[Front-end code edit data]
/---

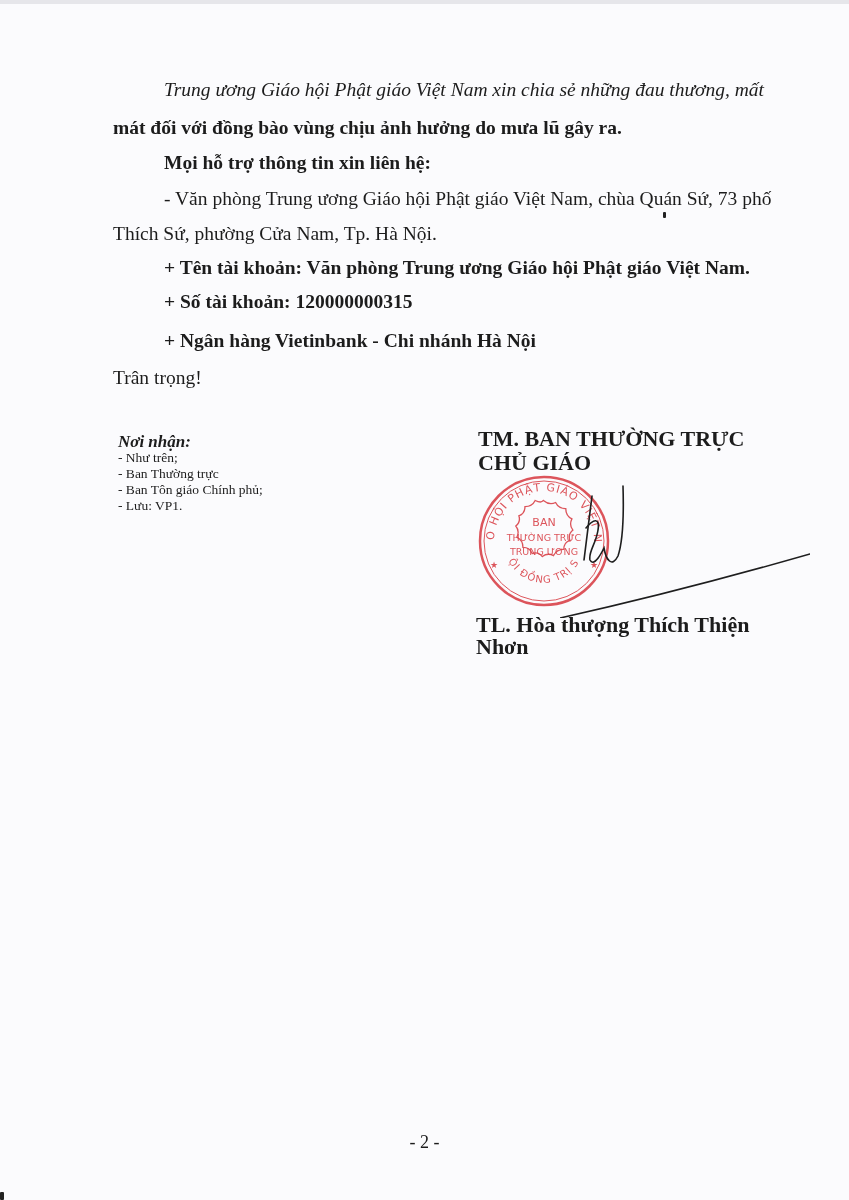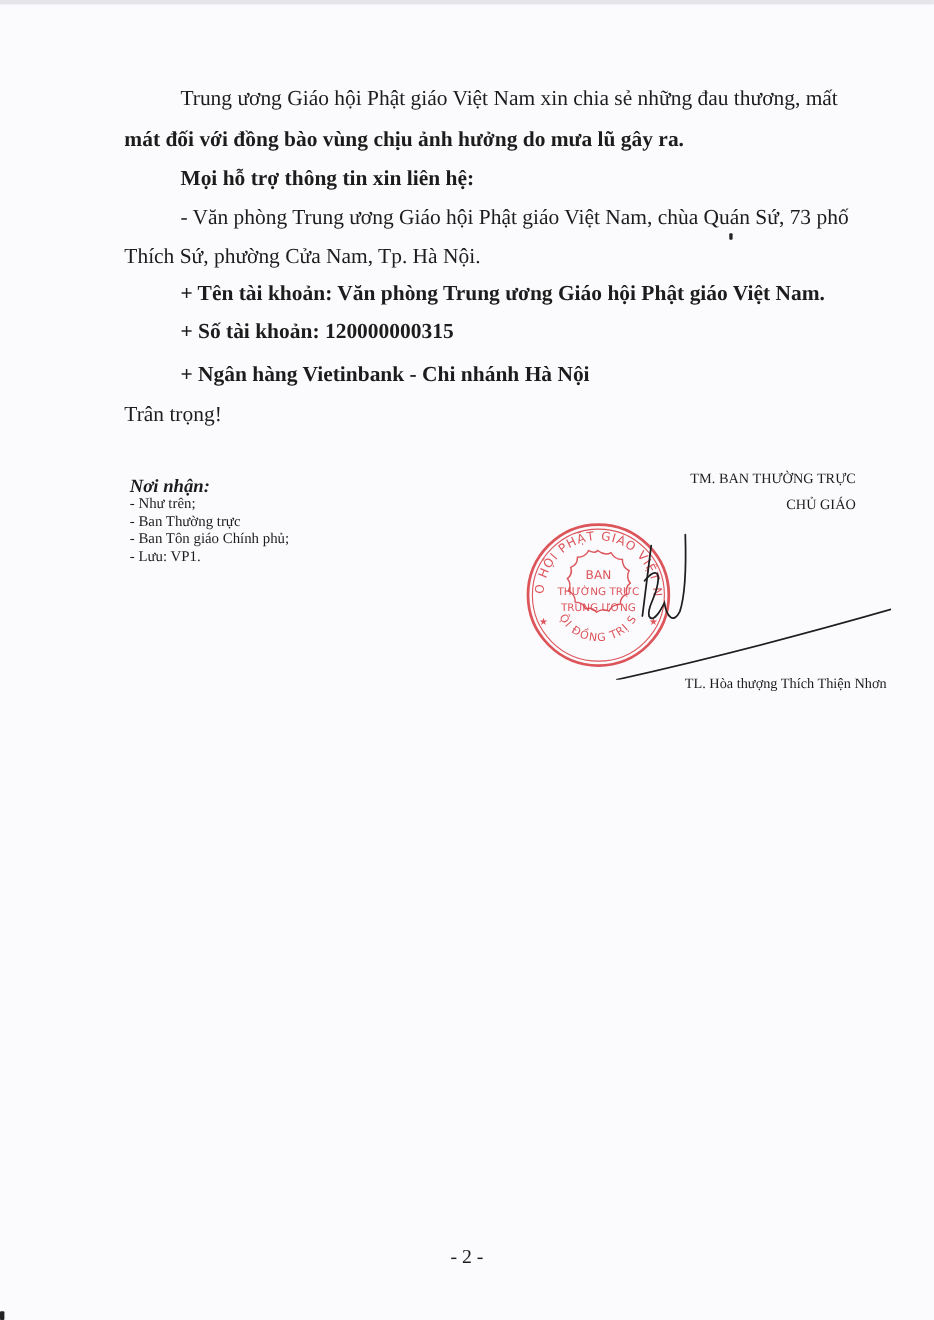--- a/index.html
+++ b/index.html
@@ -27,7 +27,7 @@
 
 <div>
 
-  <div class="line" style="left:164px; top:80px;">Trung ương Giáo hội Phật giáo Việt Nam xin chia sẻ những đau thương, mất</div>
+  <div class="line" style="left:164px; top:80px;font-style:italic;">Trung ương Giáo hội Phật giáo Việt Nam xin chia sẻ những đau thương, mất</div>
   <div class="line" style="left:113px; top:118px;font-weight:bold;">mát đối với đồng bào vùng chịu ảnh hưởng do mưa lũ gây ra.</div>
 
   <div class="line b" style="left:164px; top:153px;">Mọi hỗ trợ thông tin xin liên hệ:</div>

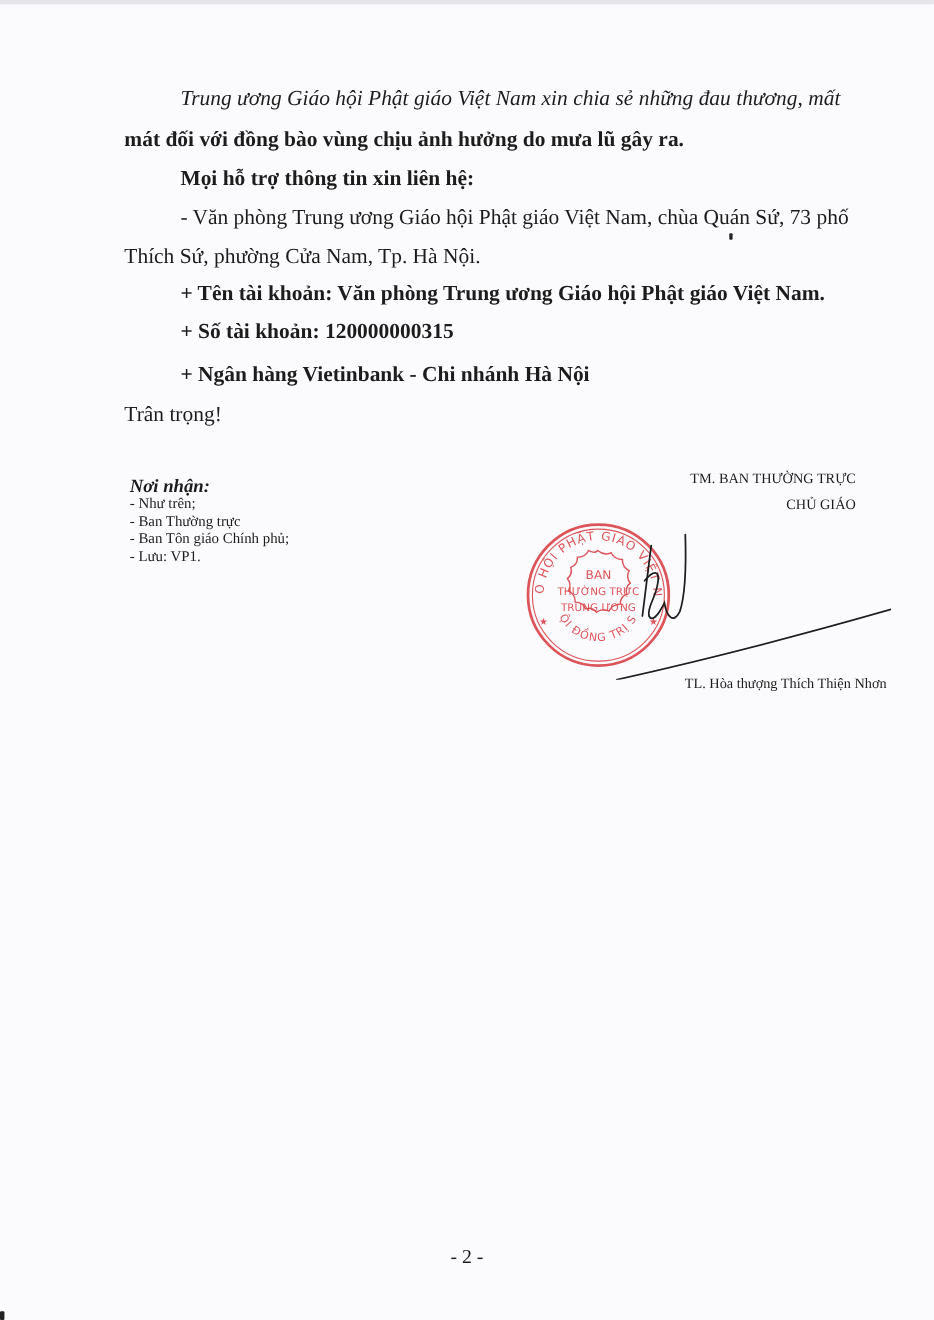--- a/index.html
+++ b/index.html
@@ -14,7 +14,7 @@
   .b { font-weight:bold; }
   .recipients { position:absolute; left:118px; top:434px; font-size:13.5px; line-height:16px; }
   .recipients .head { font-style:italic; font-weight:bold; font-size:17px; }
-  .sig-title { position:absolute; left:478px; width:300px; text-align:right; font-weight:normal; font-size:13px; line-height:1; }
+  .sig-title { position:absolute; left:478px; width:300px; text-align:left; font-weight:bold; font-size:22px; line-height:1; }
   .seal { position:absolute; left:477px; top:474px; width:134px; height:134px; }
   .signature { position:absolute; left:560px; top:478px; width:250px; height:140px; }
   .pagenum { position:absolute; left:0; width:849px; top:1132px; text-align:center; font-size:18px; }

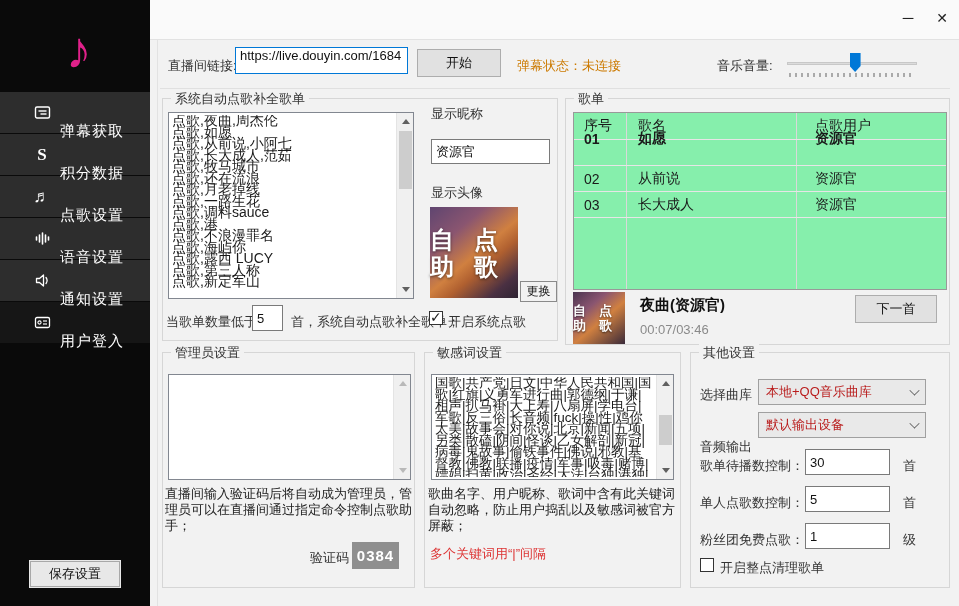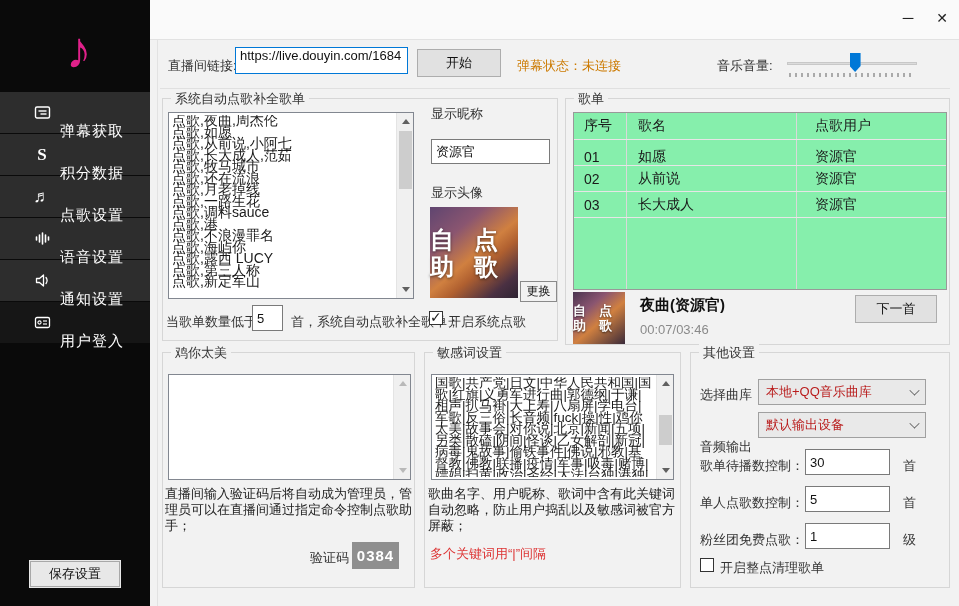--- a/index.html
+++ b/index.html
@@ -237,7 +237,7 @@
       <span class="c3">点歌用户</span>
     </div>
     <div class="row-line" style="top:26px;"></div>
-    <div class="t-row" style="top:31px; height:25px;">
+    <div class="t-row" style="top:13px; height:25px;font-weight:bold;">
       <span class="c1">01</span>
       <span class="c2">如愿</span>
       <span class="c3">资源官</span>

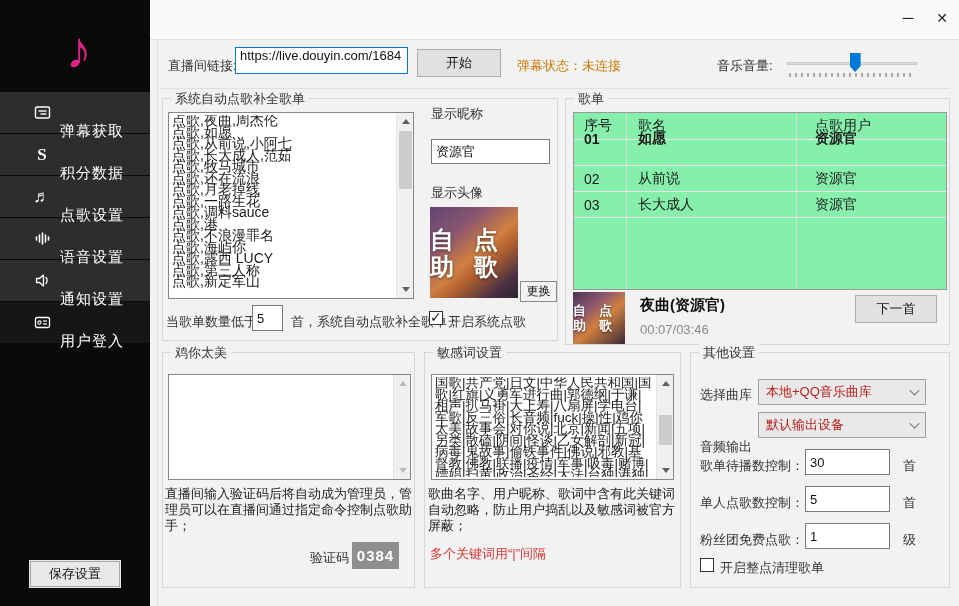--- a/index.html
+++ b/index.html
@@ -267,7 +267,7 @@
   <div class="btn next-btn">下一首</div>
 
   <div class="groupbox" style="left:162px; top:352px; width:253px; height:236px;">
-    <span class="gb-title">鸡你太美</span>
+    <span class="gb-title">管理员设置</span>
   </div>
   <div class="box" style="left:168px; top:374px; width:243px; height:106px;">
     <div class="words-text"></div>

\---

Prompt — Make an exact copy of the records, pictures excluded.

Output for this task —
--- a/index.html
+++ b/index.html
@@ -27,7 +27,7 @@
 
 <div>
 
-  <div class="line" style="left:164px; top:80px;">Trung ương Giáo hội Phật giáo Việt Nam xin chia sẻ những đau thương, mất</div>
+  <div class="line" style="left:164px; top:80px;font-style:italic;">Trung ương Giáo hội Phật giáo Việt Nam xin chia sẻ những đau thương, mất</div>
   <div class="line" style="left:113px; top:118px;font-weight:bold;">mát đối với đồng bào vùng chịu ảnh hưởng do mưa lũ gây ra.</div>
 
   <div class="line b" style="left:164px; top:153px;">Mọi hỗ trợ thông tin xin liên hệ:</div>

--- a/index.html
+++ b/index.html
@@ -14,7 +14,7 @@
   .b { font-weight:bold; }
   .recipients { position:absolute; left:118px; top:434px; font-size:13.5px; line-height:16px; }
   .recipients .head { font-style:italic; font-weight:bold; font-size:17px; }
-  .sig-title { position:absolute; left:478px; width:300px; text-align:right; font-weight:normal; font-size:13px; line-height:1; }
+  .sig-title { position:absolute; left:478px; width:300px; text-align:left; font-weight:bold; font-size:22px; line-height:1; }
   .seal { position:absolute; left:477px; top:474px; width:134px; height:134px; }
   .signature { position:absolute; left:560px; top:478px; width:250px; height:140px; }
   .pagenum { position:absolute; left:0; width:849px; top:1132px; text-align:center; font-size:18px; }

--- a/index.html
+++ b/index.html
@@ -237,7 +237,7 @@
       <span class="c3">点歌用户</span>
     </div>
     <div class="row-line" style="top:26px;"></div>
-    <div class="t-row" style="top:31px; height:25px;">
+    <div class="t-row" style="top:13px; height:25px;font-weight:bold;">
       <span class="c1">01</span>
       <span class="c2">如愿</span>
       <span class="c3">资源官</span>

--- a/index.html
+++ b/index.html
@@ -267,7 +267,7 @@
   <div class="btn next-btn">下一首</div>
 
   <div class="groupbox" style="left:162px; top:352px; width:253px; height:236px;">
-    <span class="gb-title">鸡你太美</span>
+    <span class="gb-title">管理员设置</span>
   </div>
   <div class="box" style="left:168px; top:374px; width:243px; height:106px;">
     <div class="words-text"></div>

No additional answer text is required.